Vinte anos se passaram desde os acontecimentos espetaculares e aparentemente a poeira do escândalo assentou. A narrativa então se concentra em examinar, com argúcia e sutileza, as reverberações do trauma no imaginário da comunidade e, sobretudo, na vida psíquica dos personagens envolvidos.
Nisso reside a força do filme. Sob a superfície do que parecia ser uma situação apaziguada, surgem fissuras insuspeitadas, provocadas de alguma forma pela intrusão da atriz Elizabeth. A vitrine da feliz família norte-americana multiétnica (Joe é descendente de coreanos) começa a rachar.

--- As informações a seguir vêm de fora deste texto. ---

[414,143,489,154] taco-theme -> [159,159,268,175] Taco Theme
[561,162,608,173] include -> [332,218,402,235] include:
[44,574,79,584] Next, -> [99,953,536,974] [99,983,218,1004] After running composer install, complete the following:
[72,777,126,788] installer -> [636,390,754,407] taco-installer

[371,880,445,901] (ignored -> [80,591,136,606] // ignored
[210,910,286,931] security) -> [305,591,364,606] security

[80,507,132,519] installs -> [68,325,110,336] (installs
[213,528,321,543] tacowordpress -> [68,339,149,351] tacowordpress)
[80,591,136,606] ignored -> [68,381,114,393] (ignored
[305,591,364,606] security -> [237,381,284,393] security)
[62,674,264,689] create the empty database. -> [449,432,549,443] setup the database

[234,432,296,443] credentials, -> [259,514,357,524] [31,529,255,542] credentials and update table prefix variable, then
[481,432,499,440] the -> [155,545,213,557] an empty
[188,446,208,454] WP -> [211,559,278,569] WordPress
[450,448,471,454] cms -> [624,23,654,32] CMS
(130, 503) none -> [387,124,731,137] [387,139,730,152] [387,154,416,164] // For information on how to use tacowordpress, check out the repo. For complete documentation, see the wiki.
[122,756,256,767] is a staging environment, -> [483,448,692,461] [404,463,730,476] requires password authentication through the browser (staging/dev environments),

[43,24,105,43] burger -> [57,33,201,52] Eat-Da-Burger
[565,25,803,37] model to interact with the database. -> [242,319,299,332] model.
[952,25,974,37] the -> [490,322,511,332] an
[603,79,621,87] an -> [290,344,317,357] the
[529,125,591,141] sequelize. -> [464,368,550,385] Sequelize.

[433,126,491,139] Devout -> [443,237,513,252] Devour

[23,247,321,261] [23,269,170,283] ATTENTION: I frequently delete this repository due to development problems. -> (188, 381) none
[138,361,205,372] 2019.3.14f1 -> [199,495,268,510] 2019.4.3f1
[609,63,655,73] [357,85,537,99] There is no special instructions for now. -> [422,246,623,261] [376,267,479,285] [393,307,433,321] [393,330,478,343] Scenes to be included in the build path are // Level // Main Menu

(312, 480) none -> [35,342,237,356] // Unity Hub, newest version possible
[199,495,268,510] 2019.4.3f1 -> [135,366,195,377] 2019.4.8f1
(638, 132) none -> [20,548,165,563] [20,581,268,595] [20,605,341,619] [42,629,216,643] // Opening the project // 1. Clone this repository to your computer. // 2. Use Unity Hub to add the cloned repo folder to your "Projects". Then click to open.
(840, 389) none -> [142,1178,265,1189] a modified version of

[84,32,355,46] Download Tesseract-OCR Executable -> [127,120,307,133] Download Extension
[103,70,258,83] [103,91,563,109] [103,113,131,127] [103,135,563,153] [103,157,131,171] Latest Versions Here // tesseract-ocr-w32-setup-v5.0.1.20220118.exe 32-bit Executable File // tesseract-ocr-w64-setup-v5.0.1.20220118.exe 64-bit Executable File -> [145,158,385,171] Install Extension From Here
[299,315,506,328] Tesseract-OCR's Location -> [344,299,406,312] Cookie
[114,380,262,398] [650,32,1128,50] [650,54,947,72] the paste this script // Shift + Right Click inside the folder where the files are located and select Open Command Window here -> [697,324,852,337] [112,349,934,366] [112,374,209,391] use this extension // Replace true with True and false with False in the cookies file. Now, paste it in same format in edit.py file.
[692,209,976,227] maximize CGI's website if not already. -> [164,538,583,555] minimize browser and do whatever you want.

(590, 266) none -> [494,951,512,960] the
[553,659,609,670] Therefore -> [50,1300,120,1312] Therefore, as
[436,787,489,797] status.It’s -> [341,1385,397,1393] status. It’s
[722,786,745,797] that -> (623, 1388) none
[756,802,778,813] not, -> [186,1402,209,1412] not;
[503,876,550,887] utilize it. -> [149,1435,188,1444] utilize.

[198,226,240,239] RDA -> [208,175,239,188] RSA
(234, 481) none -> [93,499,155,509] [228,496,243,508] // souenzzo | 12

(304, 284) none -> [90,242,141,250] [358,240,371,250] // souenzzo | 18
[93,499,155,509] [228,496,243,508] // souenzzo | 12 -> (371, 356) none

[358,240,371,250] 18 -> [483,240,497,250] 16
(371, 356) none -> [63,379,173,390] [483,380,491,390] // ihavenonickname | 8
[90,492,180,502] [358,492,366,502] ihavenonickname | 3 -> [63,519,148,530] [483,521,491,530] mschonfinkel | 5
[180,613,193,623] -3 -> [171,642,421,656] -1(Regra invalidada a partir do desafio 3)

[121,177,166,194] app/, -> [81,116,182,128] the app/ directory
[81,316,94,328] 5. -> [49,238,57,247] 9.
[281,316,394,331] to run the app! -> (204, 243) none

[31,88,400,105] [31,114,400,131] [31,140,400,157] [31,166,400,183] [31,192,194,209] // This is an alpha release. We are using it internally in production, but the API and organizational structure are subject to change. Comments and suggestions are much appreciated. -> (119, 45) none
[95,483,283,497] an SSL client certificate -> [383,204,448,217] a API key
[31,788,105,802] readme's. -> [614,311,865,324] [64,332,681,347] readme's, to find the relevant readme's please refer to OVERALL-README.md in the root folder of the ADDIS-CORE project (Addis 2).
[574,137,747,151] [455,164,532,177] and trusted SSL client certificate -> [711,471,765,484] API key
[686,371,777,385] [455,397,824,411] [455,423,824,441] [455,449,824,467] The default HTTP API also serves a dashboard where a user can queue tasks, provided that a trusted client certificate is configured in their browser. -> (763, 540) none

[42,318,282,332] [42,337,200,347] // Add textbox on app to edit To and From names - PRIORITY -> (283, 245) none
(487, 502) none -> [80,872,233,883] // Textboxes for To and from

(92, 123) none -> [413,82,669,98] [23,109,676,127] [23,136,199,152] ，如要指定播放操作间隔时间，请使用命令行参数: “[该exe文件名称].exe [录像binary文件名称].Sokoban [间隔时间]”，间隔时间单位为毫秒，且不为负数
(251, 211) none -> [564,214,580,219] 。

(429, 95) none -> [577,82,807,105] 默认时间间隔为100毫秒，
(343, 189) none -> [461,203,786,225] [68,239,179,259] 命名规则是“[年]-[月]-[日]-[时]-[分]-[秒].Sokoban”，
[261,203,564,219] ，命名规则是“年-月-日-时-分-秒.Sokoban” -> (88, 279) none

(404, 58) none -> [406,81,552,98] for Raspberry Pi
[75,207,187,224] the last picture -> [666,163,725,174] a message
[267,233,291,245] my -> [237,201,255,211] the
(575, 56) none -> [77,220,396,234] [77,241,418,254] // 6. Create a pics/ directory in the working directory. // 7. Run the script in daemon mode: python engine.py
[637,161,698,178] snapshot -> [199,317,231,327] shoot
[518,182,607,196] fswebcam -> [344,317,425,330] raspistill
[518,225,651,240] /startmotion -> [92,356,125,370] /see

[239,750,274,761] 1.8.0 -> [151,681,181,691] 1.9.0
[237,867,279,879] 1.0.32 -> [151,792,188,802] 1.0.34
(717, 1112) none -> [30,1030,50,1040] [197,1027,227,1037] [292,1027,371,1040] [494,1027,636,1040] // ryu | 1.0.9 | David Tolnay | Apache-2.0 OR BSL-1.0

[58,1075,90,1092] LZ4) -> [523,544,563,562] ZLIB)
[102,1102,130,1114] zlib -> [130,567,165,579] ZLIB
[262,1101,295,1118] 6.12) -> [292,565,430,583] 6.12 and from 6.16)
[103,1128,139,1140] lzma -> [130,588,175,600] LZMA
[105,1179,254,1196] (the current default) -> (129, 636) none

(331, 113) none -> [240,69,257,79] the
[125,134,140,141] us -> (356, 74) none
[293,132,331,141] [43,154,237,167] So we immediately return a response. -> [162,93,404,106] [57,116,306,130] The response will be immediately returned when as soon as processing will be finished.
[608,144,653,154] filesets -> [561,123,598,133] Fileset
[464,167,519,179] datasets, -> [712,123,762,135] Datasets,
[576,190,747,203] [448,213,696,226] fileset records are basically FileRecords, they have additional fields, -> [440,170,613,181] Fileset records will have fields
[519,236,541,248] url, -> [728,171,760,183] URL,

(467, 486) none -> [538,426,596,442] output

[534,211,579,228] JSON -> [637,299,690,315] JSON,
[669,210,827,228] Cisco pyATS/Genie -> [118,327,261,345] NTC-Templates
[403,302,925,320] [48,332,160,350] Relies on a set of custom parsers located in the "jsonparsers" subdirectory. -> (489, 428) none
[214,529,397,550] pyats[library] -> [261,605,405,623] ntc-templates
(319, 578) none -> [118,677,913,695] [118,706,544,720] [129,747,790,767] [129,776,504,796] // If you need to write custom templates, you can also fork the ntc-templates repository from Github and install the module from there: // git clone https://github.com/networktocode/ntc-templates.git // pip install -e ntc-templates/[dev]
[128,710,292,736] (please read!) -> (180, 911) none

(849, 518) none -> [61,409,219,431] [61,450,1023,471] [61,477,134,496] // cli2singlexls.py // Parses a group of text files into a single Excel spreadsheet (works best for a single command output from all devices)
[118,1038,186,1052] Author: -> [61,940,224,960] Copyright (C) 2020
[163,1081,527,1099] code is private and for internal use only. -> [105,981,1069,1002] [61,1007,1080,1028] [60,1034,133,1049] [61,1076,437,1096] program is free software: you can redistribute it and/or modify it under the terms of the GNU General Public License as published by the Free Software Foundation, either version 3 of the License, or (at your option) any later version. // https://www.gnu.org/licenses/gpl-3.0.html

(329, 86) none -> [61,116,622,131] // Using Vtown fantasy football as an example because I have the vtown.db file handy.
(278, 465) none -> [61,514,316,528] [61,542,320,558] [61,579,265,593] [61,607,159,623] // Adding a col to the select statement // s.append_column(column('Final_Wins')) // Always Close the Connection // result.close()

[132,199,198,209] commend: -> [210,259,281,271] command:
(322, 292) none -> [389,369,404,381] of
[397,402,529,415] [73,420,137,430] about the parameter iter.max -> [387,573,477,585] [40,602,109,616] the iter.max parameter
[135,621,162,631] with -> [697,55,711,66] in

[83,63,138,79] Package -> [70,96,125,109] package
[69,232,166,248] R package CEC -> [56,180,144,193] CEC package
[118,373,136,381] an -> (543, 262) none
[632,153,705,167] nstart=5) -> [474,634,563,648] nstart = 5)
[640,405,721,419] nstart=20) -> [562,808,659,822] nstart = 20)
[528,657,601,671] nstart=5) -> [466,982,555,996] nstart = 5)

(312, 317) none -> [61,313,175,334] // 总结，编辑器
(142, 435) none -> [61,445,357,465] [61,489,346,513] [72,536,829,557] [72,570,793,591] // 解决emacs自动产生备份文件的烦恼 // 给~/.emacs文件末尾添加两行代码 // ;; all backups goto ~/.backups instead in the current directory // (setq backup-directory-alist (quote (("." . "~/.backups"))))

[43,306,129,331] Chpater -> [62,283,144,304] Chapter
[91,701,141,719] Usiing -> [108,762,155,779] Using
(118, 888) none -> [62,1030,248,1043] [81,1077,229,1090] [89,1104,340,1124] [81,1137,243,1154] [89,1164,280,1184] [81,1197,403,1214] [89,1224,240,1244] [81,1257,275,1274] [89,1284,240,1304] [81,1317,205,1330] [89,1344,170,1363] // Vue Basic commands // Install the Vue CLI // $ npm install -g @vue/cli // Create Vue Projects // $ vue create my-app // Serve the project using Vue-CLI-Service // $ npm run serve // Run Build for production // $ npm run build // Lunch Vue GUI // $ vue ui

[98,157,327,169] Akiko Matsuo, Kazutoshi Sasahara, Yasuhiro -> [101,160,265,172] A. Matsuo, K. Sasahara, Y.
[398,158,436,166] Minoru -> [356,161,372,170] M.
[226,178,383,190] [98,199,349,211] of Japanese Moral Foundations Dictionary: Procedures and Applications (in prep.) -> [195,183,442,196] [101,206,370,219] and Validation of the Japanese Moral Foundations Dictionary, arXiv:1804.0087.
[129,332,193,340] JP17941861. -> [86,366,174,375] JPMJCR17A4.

Antes mesmo de as cicatrizes serem reabertas e os conflitos virem à tona, Haynes espalha algumas pistas e insinua aquilo que lhe interessa: a consciência (e o inconsciente) dos envolvidos. Não é casual que Joe, por exemplo, tenha como hobby cuidar de lagartas até que elas se tornem borboletas. Sua preocupação em protegê-las da ação exterior durante cada fase do processo expressa (visualmente, sem que seja necessário qualquer discurso verbal) aquilo a que ele próprio não teve direito: um desenvolvimento saudável.
Gracie, por sua vez, refugia-se tanto quanto possível numa atitude de inconsciência, numa inocência fundamental, para não questionar moralmente sua conduta e as respectivas consequências. “Quando foi que caiu a ficha para ela?” pergunta Elizabeth ao ex-advogado de Gracie. Ele responde: “Será que já caiu?” Enquanto isso, Gracie segue sustentando que foi Joe que, aos 13 anos, seduziu a ela, que tinha 36, era casada e mãe de quatro filhos.
A arte de interpretar
Mas há uma outra dimensão no filme, que diz respeito à ideia de representação, ou melhor, de interpretação. Elizabeth quer interpretar Gracie nos dois sentidos do verbo: no de encarnar o papel da outra e no de lhe buscar uma significação. A ambiguidade de sua postura se expressa na conversa que mantém com estudantes de um colégio. Um espertinho lhe pergunta sobre cenas de sexo e ela responde que, durante a filmagem, chega um momento em que a atriz não sabe se está fingindo que sente prazer ou fingindo que não sente. Supõe-se que simula uma coisa para o público e outra para o ator (ou atriz) com quem contracena. Chega a sentir que é prazer o prazer que deveras sente, parafraseando Fernando Pessoa.
May December sugere que na “vida real” há também um aspecto de representação. Cada indivíduo é, em parte, aquilo que quer aparentar. Interpreta a si mesmo. Essa ambivalência transparece em todos os personagens do filme.
Por fim, Segredos de um escândalo entrelaça dois motivos recorrentes na literatura e no cinema: a relação amorosa entre pessoas de gerações diferentes (Lolita é o paradigma) e a chegada de um forasteiro que transtorna um ambiente aparentemente estabilizado (Teorema de Pasolini, O viajante, de Paulo César Saraceni, Um bonde chamado desejo, de Elia Kazan,etc.).
O mérito maior do filme é não fechar questão, não julgar os personagens e não emitir mensagens moralizantes. Mantém as questões em estado de problema, de interrogação. Para isso conta com atuações formidáveis do trio central de atores.
Em tempo: para quem se interessar, a história real de Mary Kay Letourneau e Vili Fualaau (garoto de origem samoana) foi retratada, aí sim com sensacionalismo, no telefilme All-American Girl: The Mary Kay Letourneau Story (2000), de Lloyd Kramer, disponível no YouTube, sem legendas.